• **Brief**: For every line below that includes the word "none", add one; report the final number and nothing else.

• **Working data**:
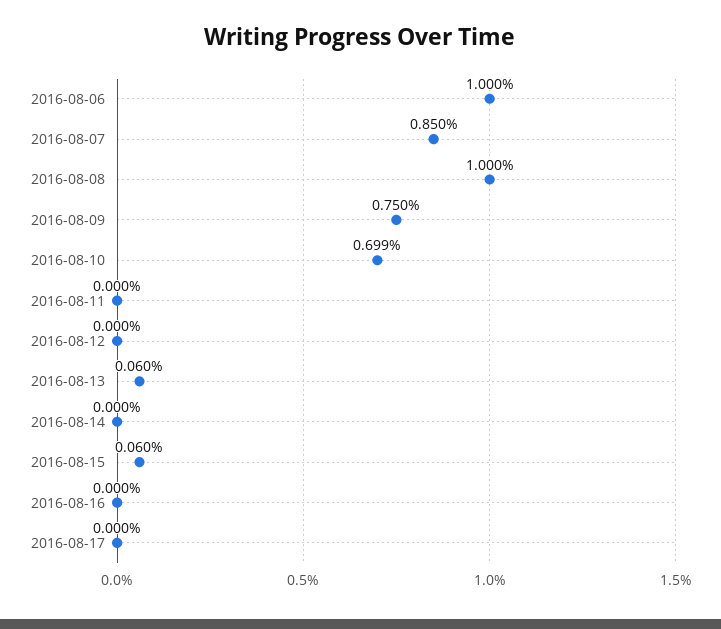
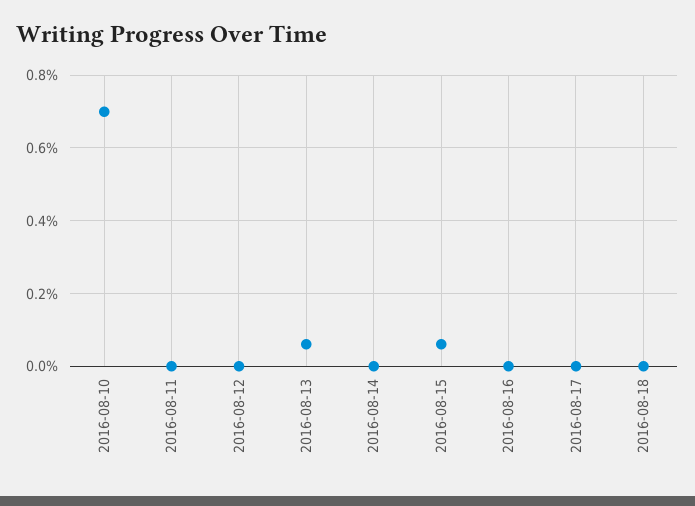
2016-08-06: 1 -> none
2016-08-07: 0.85 -> none
2016-08-08: 1 -> none
2016-08-09: 0.75 -> none
2016-08-18: none -> 0

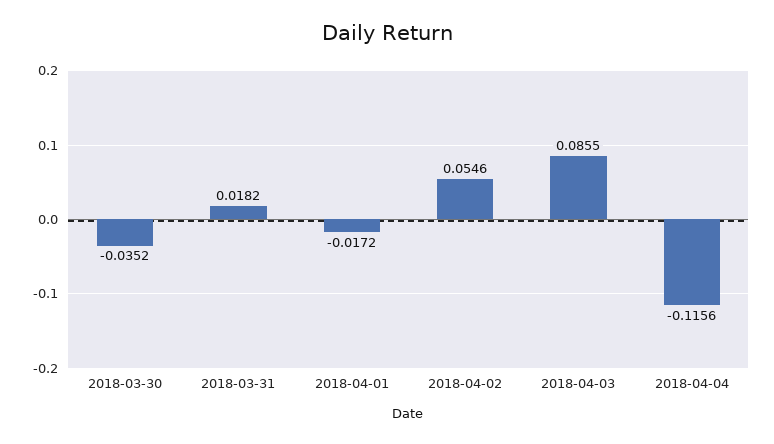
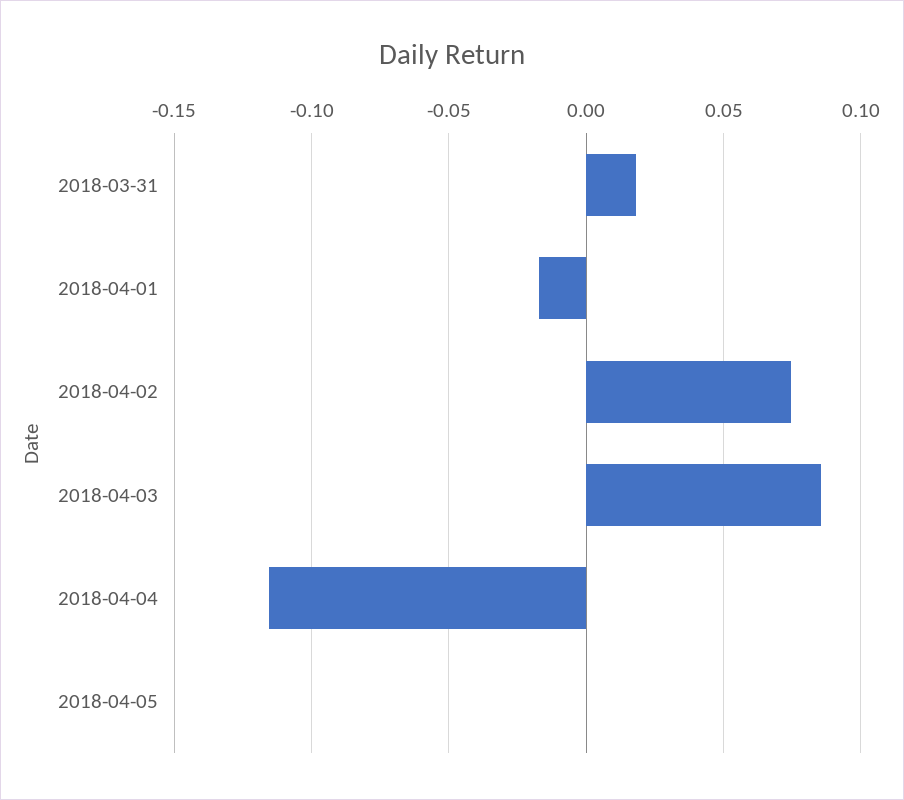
2018-03-30: -0.0352 -> none
2018-04-02: 0.0546 -> 0.075
2018-04-05: none -> 0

• **Written response**: 7